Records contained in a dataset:

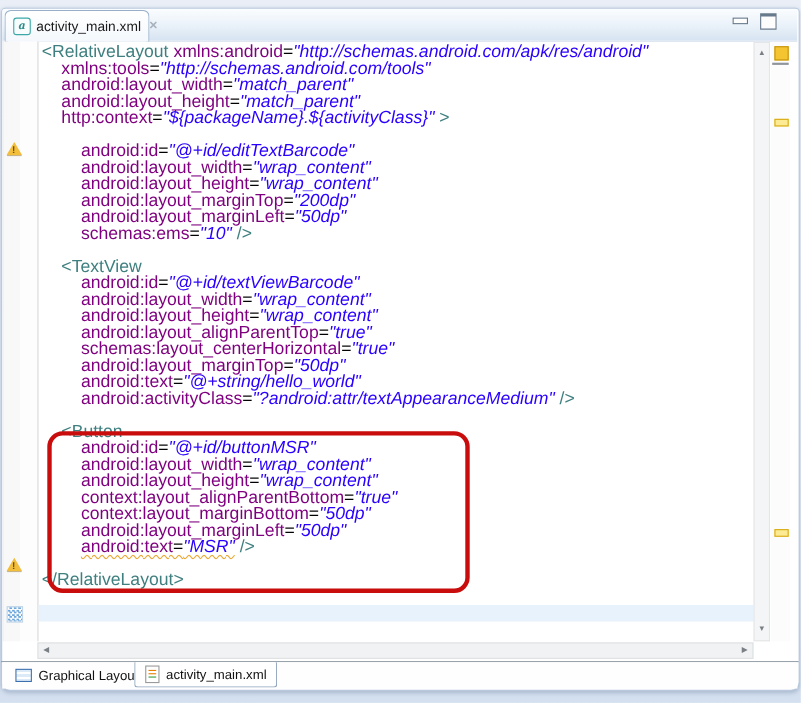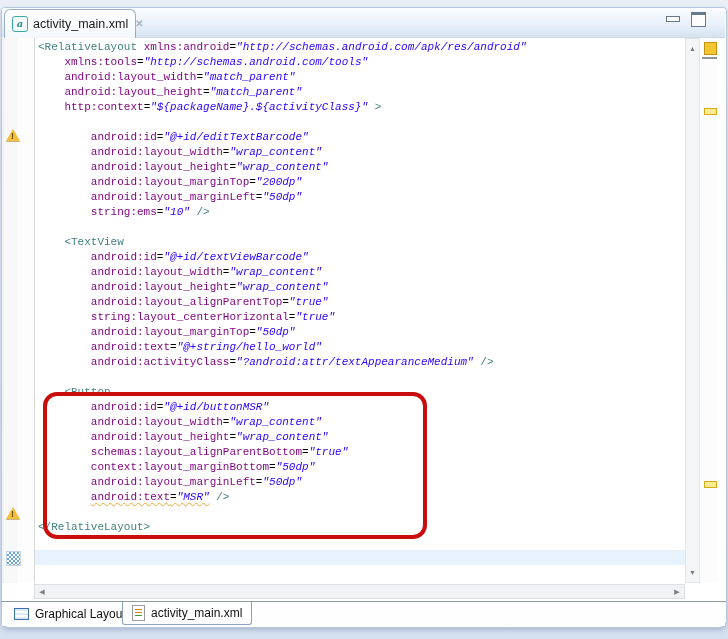--- a/index.html
+++ b/index.html
@@ -40,7 +40,7 @@
   .cur-line{left:35px;top:550px;width:650px;height:15px;background:#E7F2FC;}
   .code{left:38px;top:40px;z-index:2;}
   .cl{white-space:pre;height:15px;line-height:15px;
-    font-family:Liberation Mono, monospace;font-size:11px;}
+    font-family:Liberation Sans, sans-serif;font-size:16px;}
   .tk-tag{color:#3F7F7F;}
   .tk-attr{color:#7F007F;}
   .tk-val{color:#2A00FF;font-style:italic;}

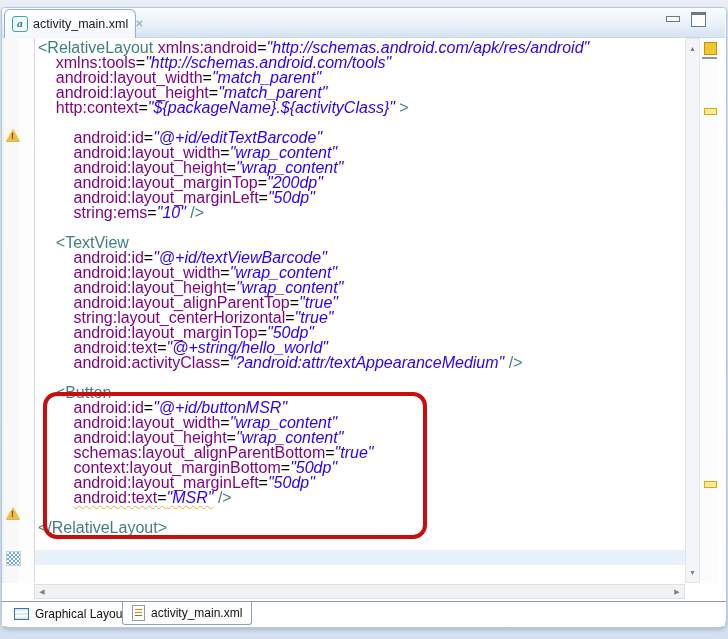--- a/index.html
+++ b/index.html
@@ -105,7 +105,7 @@
     <div class="cl"><span class="tk-pln">        </span><span class="tk-attr">android:layout_height</span><span class="tk-pln">=</span><span class="tk-val">"wrap_content"</span></div>
     <div class="cl"><span class="tk-pln">        </span><span class="tk-attr">android:layout_marginTop</span><span class="tk-pln">=</span><span class="tk-val">"200dp"</span></div>
     <div class="cl"><span class="tk-pln">        </span><span class="tk-attr">android:layout_marginLeft</span><span class="tk-pln">=</span><span class="tk-val">"50dp"</span></div>
-    <div class="cl"><span class="tk-pln">        </span><span class="tk-attr">string:ems</span><span class="tk-pln">=</span><span class="tk-val">"10"</span><span class="tk-pln"> </span><span class="tk-tag">/&gt;</span></div>
+    <div class="cl"><span class="tk-pln">        </span><span class="tk-attr">schemas:ems</span><span class="tk-pln">=</span><span class="tk-val">"10"</span><span class="tk-pln"> </span><span class="tk-tag">/&gt;</span></div>
     <div class="cl"> </div>
     <div class="cl"><span class="tk-pln">    </span><span class="tk-tag">&lt;TextView</span></div>
     <div class="cl"><span class="tk-pln">        </span><span class="tk-attr">android:id</span><span class="tk-pln">=</span><span class="tk-val">"@+id/textViewBarcode"</span></div>

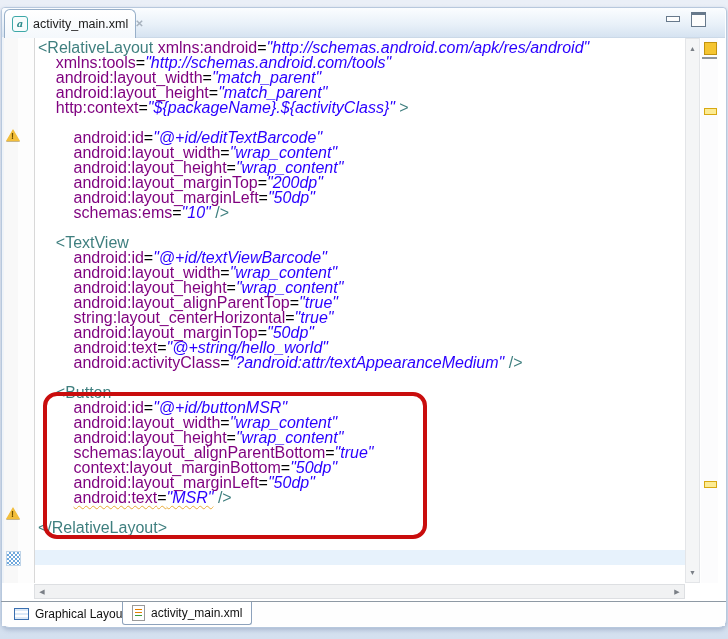--- a/index.html
+++ b/index.html
@@ -112,7 +112,7 @@
     <div class="cl"><span class="tk-pln">        </span><span class="tk-attr">android:layout_width</span><span class="tk-pln">=</span><span class="tk-val">"wrap_content"</span></div>
     <div class="cl"><span class="tk-pln">        </span><span class="tk-attr">android:layout_height</span><span class="tk-pln">=</span><span class="tk-val">"wrap_content"</span></div>
     <div class="cl"><span class="tk-pln">        </span><span class="tk-attr">android:layout_alignParentTop</span><span class="tk-pln">=</span><span class="tk-val">"true"</span></div>
-    <div class="cl"><span class="tk-pln">        </span><span class="tk-attr">string:layout_centerHorizontal</span><span class="tk-pln">=</span><span class="tk-val">"true"</span></div>
+    <div class="cl"><span class="tk-pln">        </span><span class="tk-attr">schemas:layout_centerHorizontal</span><span class="tk-pln">=</span><span class="tk-val">"true"</span></div>
     <div class="cl"><span class="tk-pln">        </span><span class="tk-attr">android:layout_marginTop</span><span class="tk-pln">=</span><span class="tk-val">"50dp"</span></div>
     <div class="cl"><span class="tk-pln">        </span><span class="tk-attr">android:text</span><span class="tk-pln">=</span><span class="tk-val">"@+string/hello_world"</span></div>
     <div class="cl"><span class="tk-pln">        </span><span class="tk-attr">android:activityClass</span><span class="tk-pln">=</span><span class="tk-val">"?android:attr/textAppearanceMedium"</span><span class="tk-pln"> </span><span class="tk-tag">/&gt;</span></div>

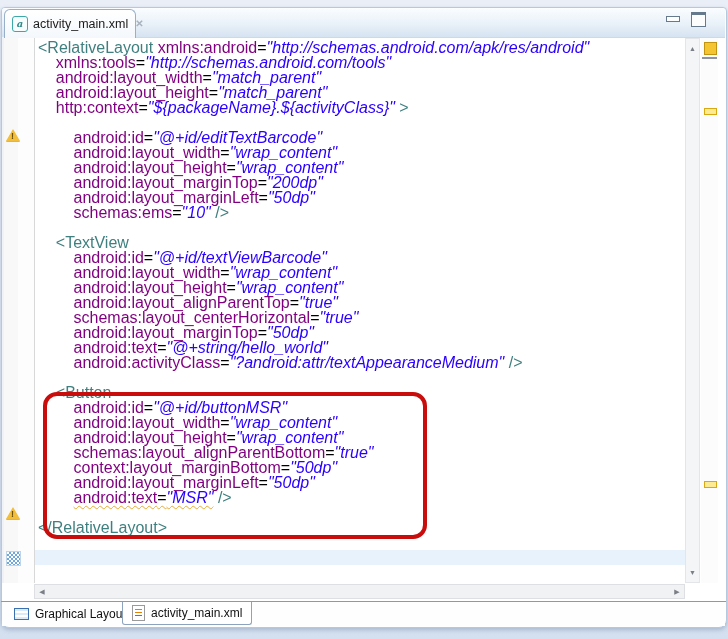--- a/index.html
+++ b/index.html
@@ -121,7 +121,7 @@
     <div class="cl"><span class="tk-pln">        </span><span class="tk-attr">android:id</span><span class="tk-pln">=</span><span class="tk-val">"@+id/buttonMSR"</span></div>
     <div class="cl"><span class="tk-pln">        </span><span class="tk-attr">android:layout_width</span><span class="tk-pln">=</span><span class="tk-val">"wrap_content"</span></div>
     <div class="cl"><span class="tk-pln">        </span><span class="tk-attr">android:layout_height</span><span class="tk-pln">=</span><span class="tk-val">"wrap_content"</span></div>
-    <div class="cl"><span class="tk-pln">        </span><span class="tk-attr">schemas:layout_alignParentBottom</span><span class="tk-pln">=</span><span class="tk-val">"true"</span></div>
+    <div class="cl"><span class="tk-pln">        </span><span class="tk-attr">context:layout_alignParentBottom</span><span class="tk-pln">=</span><span class="tk-val">"true"</span></div>
     <div class="cl"><span class="tk-pln">        </span><span class="tk-attr">context:layout_marginBottom</span><span class="tk-pln">=</span><span class="tk-val">"50dp"</span></div>
     <div class="cl"><span class="tk-pln">        </span><span class="tk-attr">android:layout_marginLeft</span><span class="tk-pln">=</span><span class="tk-val">"50dp"</span></div>
     <div class="cl"><span class="tk-pln">        </span><span class="tk-attr sq">android:text</span><span class="tk-pln sq">=</span><span class="tk-val sq">"MSR"</span><span class="tk-pln"> </span><span class="tk-tag">/&gt;</span></div>

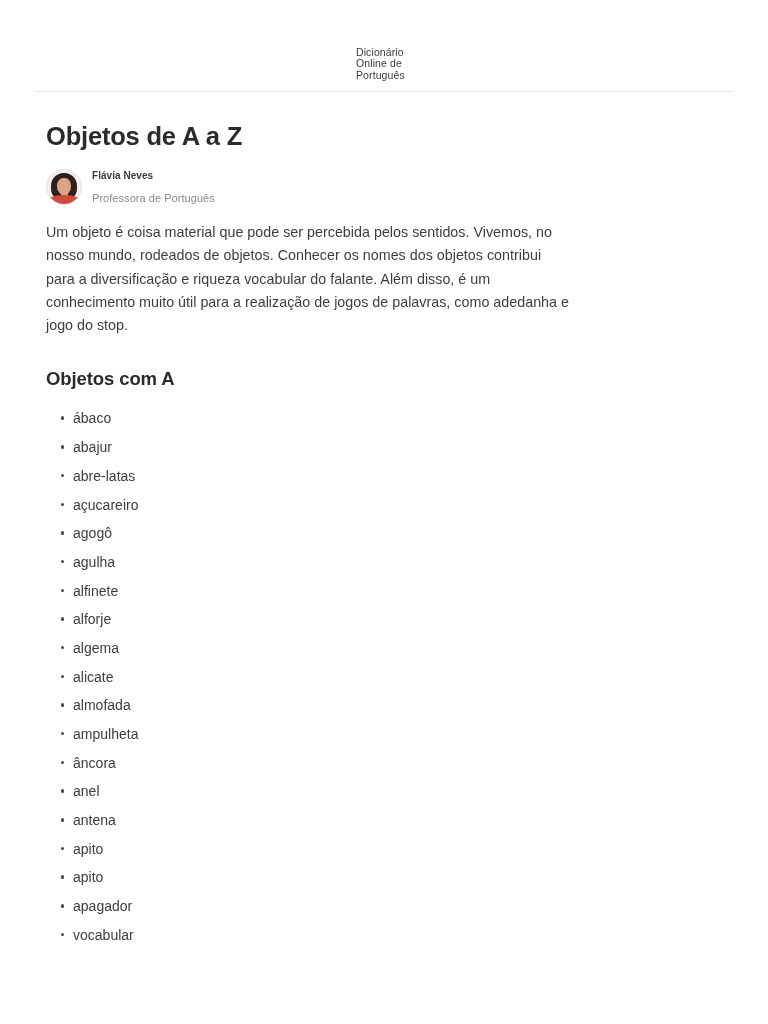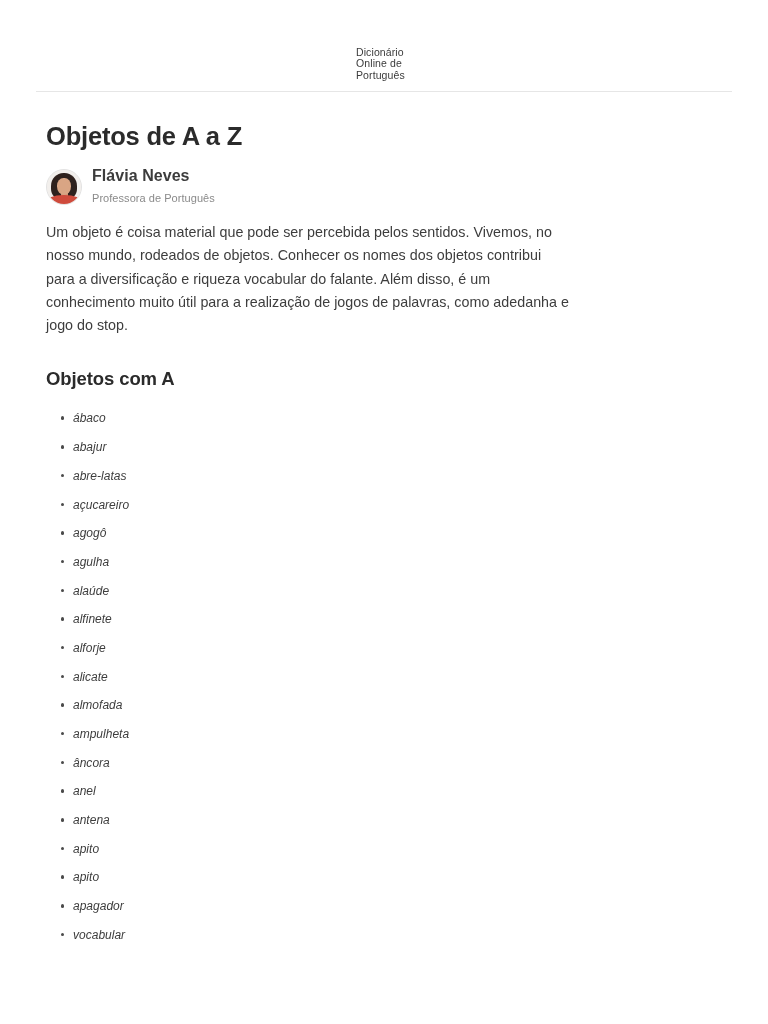--- a/index.html
+++ b/index.html
@@ -128,7 +128,7 @@
     line-height: 14px;
   }
   .author-name {
-    font-size: 16px;
+    font-size: 10px;
     font-weight: bold;
     color: #3c3c3c;
     letter-spacing: 0.05px;

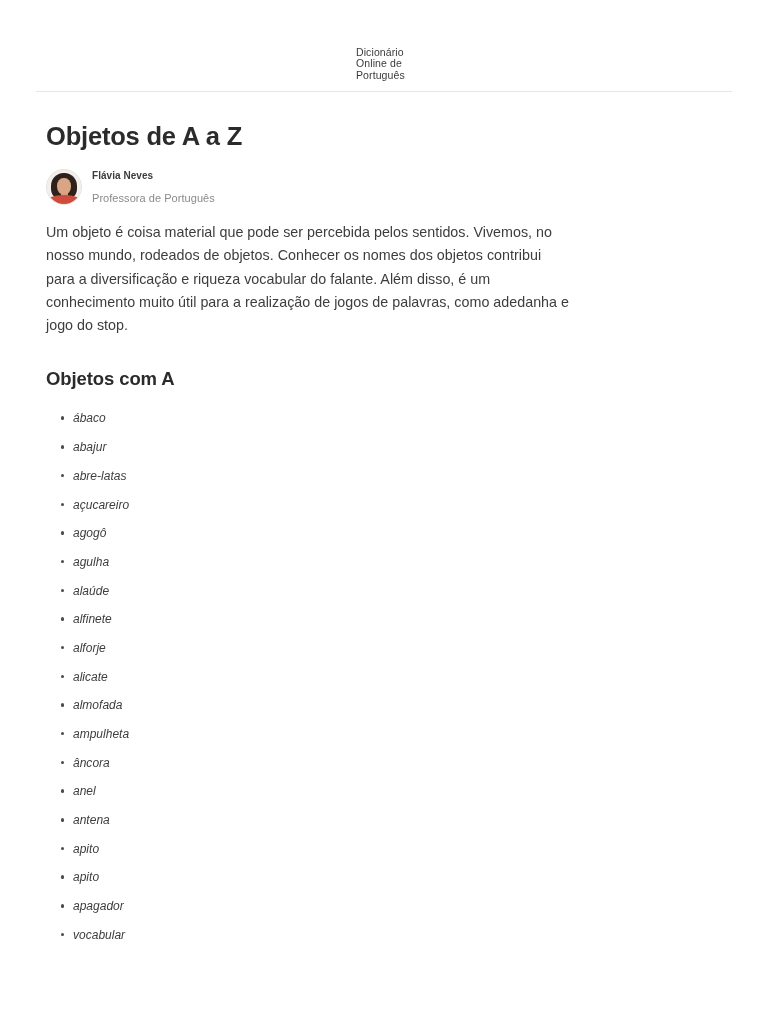--- a/index.html
+++ b/index.html
@@ -168,12 +168,11 @@
   }
   .word-list li {
     position: relative;
-    font-size: 12px;
+    font-size: 14px;
     line-height: 18px;
     color: #3d3d3d;
     padding: 0 0 10.7px 0;
     letter-spacing: 0.01px;
-    font-style: italic;
   }
   .word-list li::before {
     content: "";

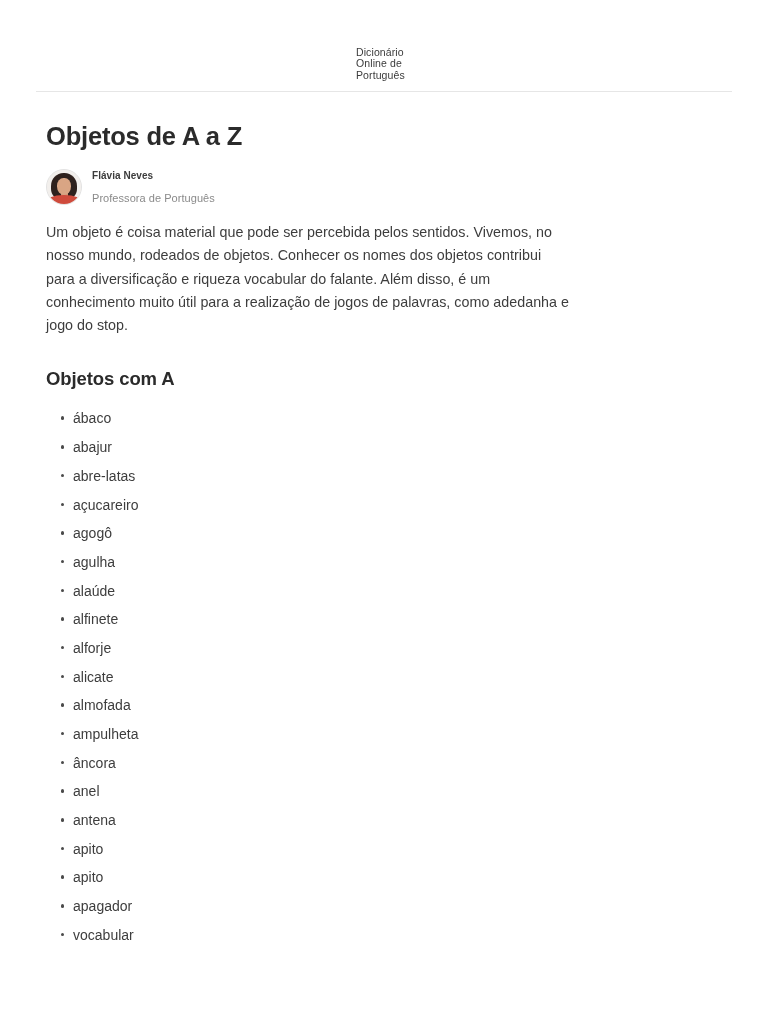--- a/index.html
+++ b/index.html
@@ -226,7 +226,6 @@
     <li>açucareiro</li>
     <li>agogô</li>
     <li>agulha</li>
-    <li>alaúde</li>
     <li>alfinete</li>
     <li>alforje</li>
     <li>alicate</li>

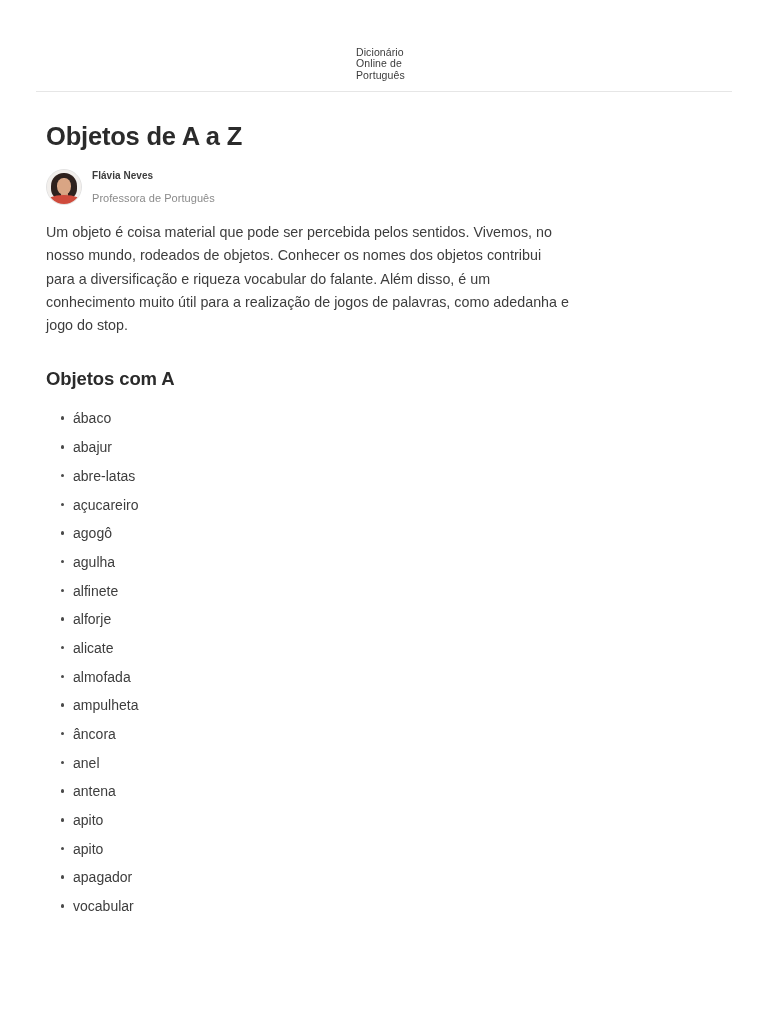--- a/index.html
+++ b/index.html
@@ -228,6 +228,7 @@
     <li>agulha</li>
     <li>alfinete</li>
     <li>alforje</li>
+    <li>algema</li>
     <li>alicate</li>
     <li>almofada</li>
     <li>ampulheta</li>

:: Problem details ::
Reproduce exactly, and only, the lines that begin at the one containing "letter-spacing: 0.01px;" and end with the final line of the data, both included, while omitting every picture.

:: Result of this task ::
     letter-spacing: 0.01px;
-    font-style: italic;
   }
   .word-list li::before {
     content: "";

--- a/index.html
+++ b/index.html
@@ -226,7 +226,6 @@
     <li>açucareiro</li>
     <li>agogô</li>
     <li>agulha</li>
-    <li>alaúde</li>
     <li>alfinete</li>
     <li>alforje</li>
     <li>alicate</li>

--- a/index.html
+++ b/index.html
@@ -228,6 +228,7 @@
     <li>agulha</li>
     <li>alfinete</li>
     <li>alforje</li>
+    <li>algema</li>
     <li>alicate</li>
     <li>almofada</li>
     <li>ampulheta</li>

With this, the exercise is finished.